In open competition with two other utilities, the Company has
successfully secured a new retail industrial load of approximately 100 MW,
which will come on line in 1998. The acquisition of this load was dependent
upon an offer of a market-based rate. This customer's rate has been approved
by the Montana Public Service Commission (PSC). The Company has applied to the
PSC for a generic market-based rate offering to allow the Company to compete
for new loads that arise between now and a PSC-approved transition to retail
competition for all customers.
The Company is promoting a transition to retail competition over the
next several years. The Company has legislative proposals before the current
session of the Montana Legislature to open up the Utilities' electric and
natural gas supply functions to full competition by mid-2002.
The proposed electric legislation provides for a transition to choice
for all customers; large-customer choice occurring on July 1, 1998 and small
commercial and residential customer choice occurring no later than July 1,
2002. Residential and small-commercial pilot programs are expected to be
provided beginning July 1, 1998. Functional separation of supply, transmission
and distribution, with no forced divestiture of assets, is proposed.
Transmission and distribution would remain regulated. The proposed
legislation would allow for the recovery of transition costs, specifically
recovery of above-market QF costs and regulatory assets and a four-year
recovery period for Utility-owned above-market generation costs. Transition
bond financings would be used to lower transition costs. The legislation also
proposes the role the PSC will have in regulating distribution services,
licensing electricity suppliers in the state, and promulgating rules regarding
anticompetitive and abusive practices. Finally, the legislation provides for
reciprocity between utility companies. The ultimate disposition of this
legislation is uncertain, but some form of retail competition in Montana now
appears inevitable.
The proposed natural gas legislation is similar in form to the electric
legislation, but unique to natural gas utility service. In parallel with the
legislative actions proposed by the Company, the Gas Utility filed a formal
open-access and reorganization plan with the PSC in July 1996. This plan calls
for the transfer of all producing assets to an unregulated affiliate and the
retention of regulation for transmission, storage and distribution functions.

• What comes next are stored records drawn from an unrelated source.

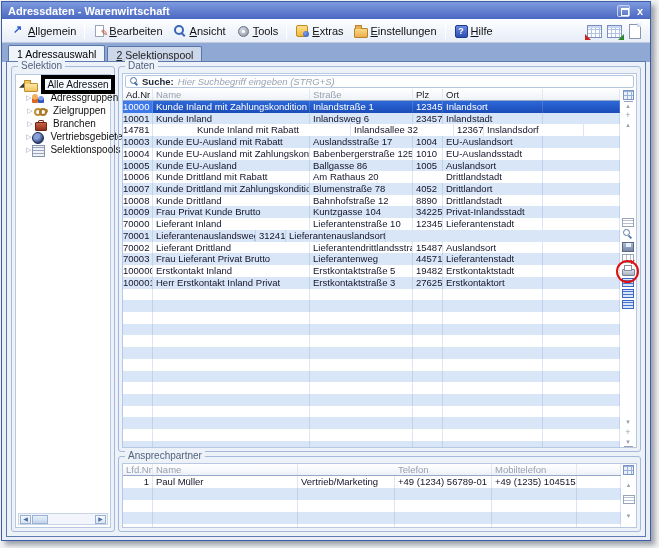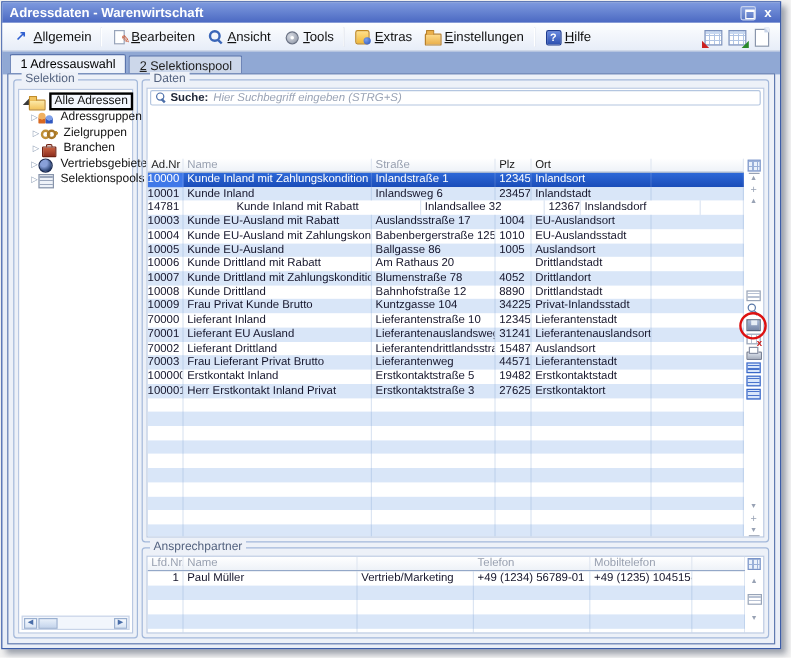"Alle Adressen" .tree-label.sel { border: 2px solid #000000 -> 4px solid #000000 }
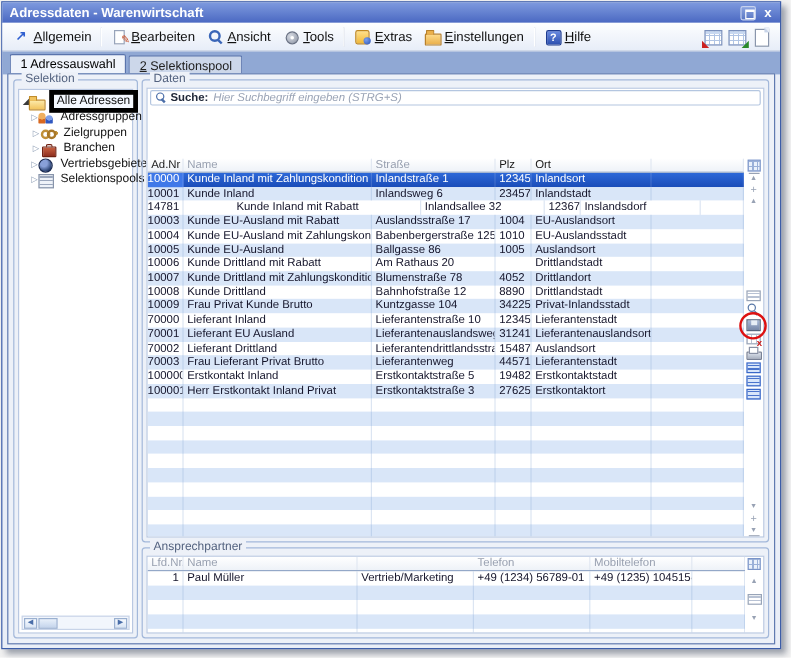"Suche:" #box-daten { gap: 43px -> none }
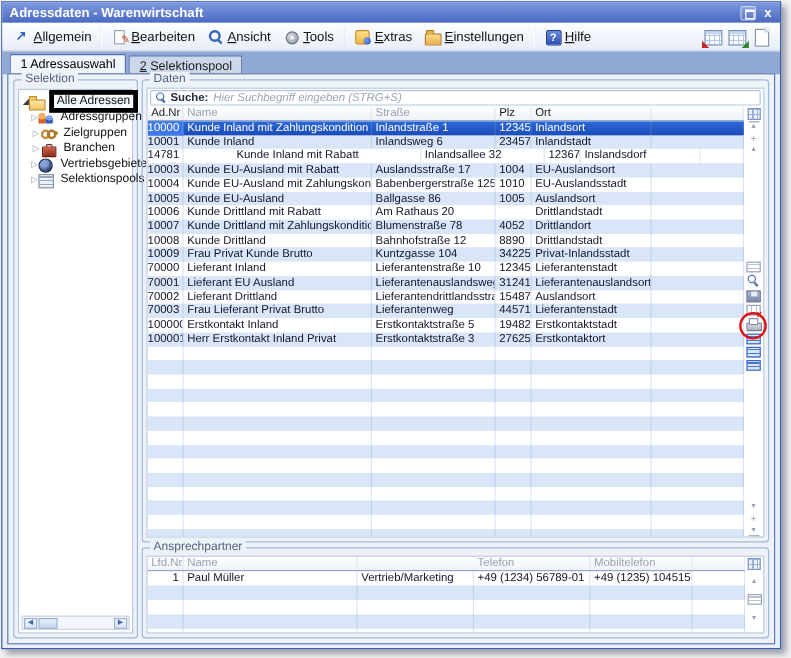"Lieferant EU Ausland" span.tc { html: <span>Lieferant EU Ausland</span> -> none }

The movement to choice for all customers is proposed to be completed by mid-
2002, starting immediately for all customers with loads in excess of
5,000 decatherms per year who will have the opportunity to buy their supply
from their choice of natural gas supplier for the 1997-1998 heating season,
with smaller users transitioning over the five year period. The procedural
schedule for this filing has been suspended subject to continuing settlement
efforts among the parties to the filing. Substantial progress has been made
toward agreement in several areas. Hearings on the agreed-to items begin in
late March 1997. The procedure schedule on the remaining unsettled matters is
anticipated to begin in early May 1997 after the legislative proposals are
decided.
The Gas Utility has provided open-access to large customers
(60,000 Mcf's and above) since 1991 and expects to further open the system to
provide choice to all retail customers and to concentrate on the regulated
transmission, storage and distribution businesses. The Company is proposing to
transfer the Utility's existing production assets to an unregulated affiliate.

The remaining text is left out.